**EXERCISE MATERIALS:**
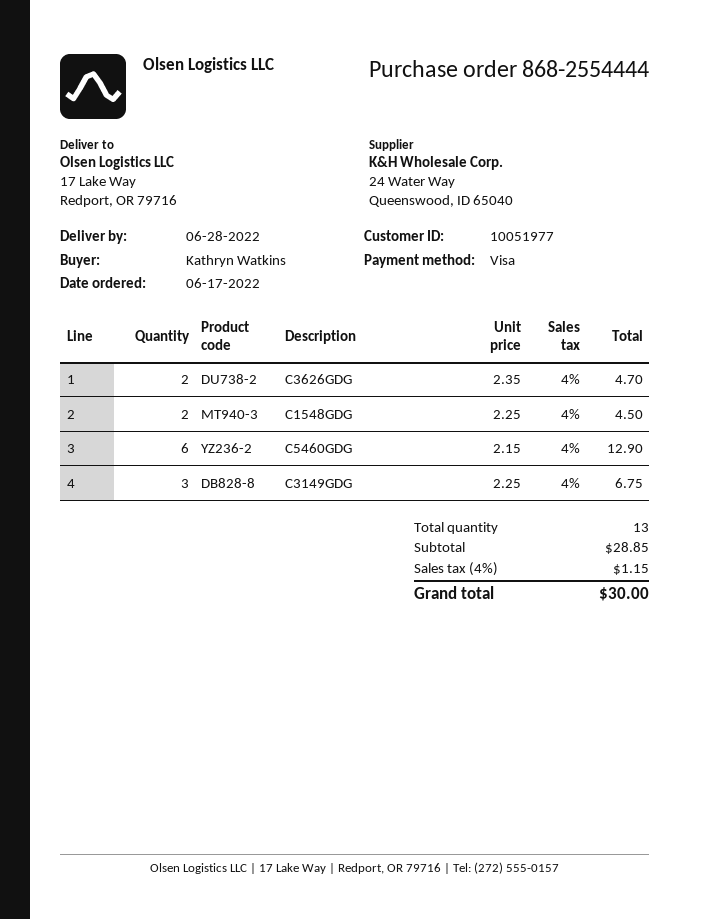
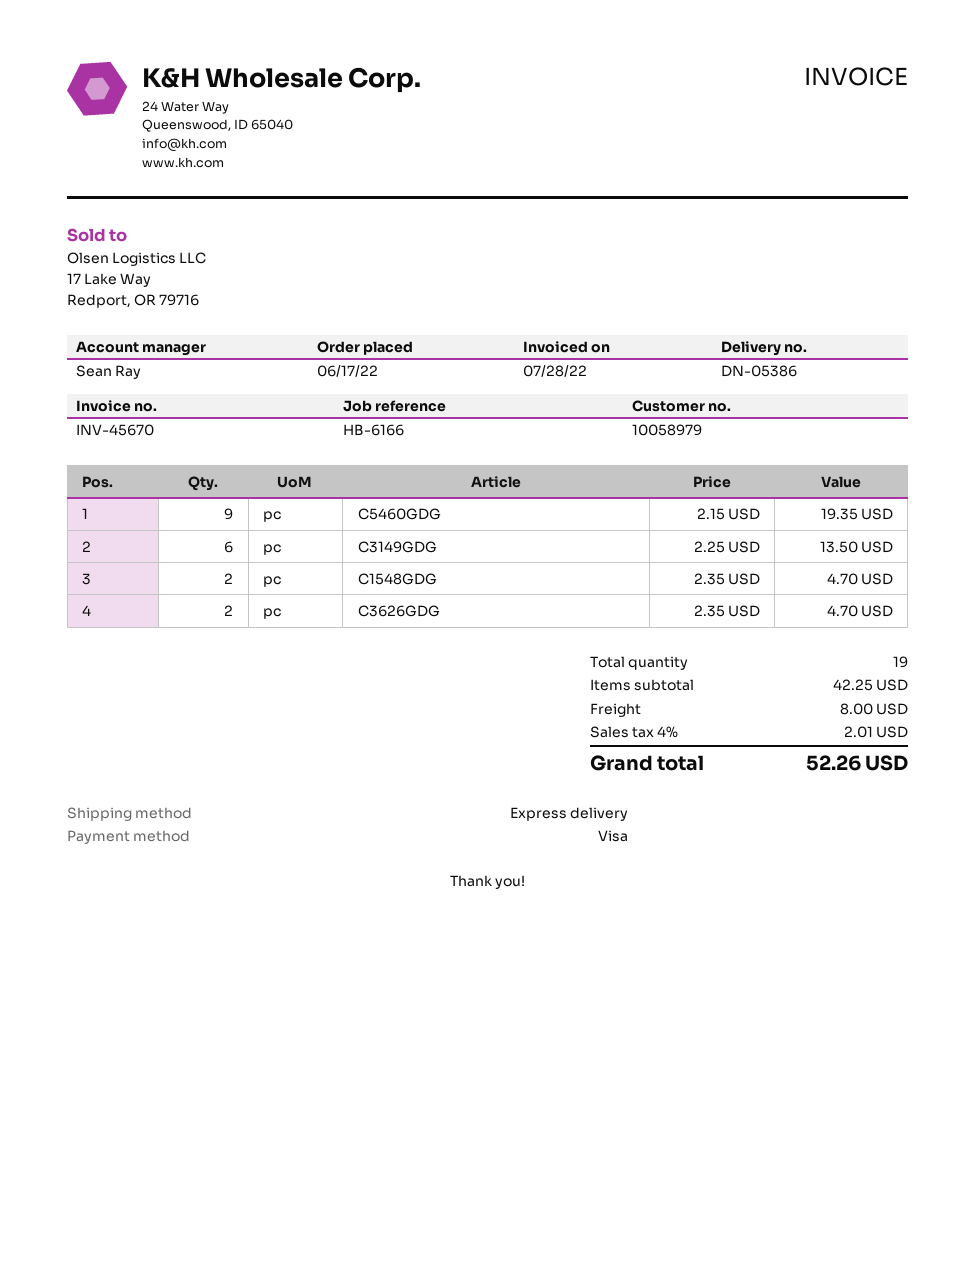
customer number: 10051977 -> 10058979
C1548GDG: 2 x 2.25 = 4.50 -> 2 x 2.35 = 4.70
C5460GDG: 6 x 2.15 = 12.90 -> 9 x 2.15 = 19.35
C3149GDG: 3 x 2.25 = 6.75 -> 6 x 2.25 = 13.50
total quantity: 13 -> 19
subtotal: 28.85 -> 42.25
shipping: none -> 8.00
tax: 4% = 1.15 -> 4% = 2.01
total: 30.00 -> 52.26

**YOUR GOAL:**
Exactly and exclusively, repeat the lines from the line that contains "total quantity: 13 -> 19" through the end of the records, both ends included.

**YOUR RESPONSE:**
total quantity: 13 -> 19
subtotal: 28.85 -> 42.25
shipping: none -> 8.00
tax: 4% = 1.15 -> 4% = 2.01
total: 30.00 -> 52.26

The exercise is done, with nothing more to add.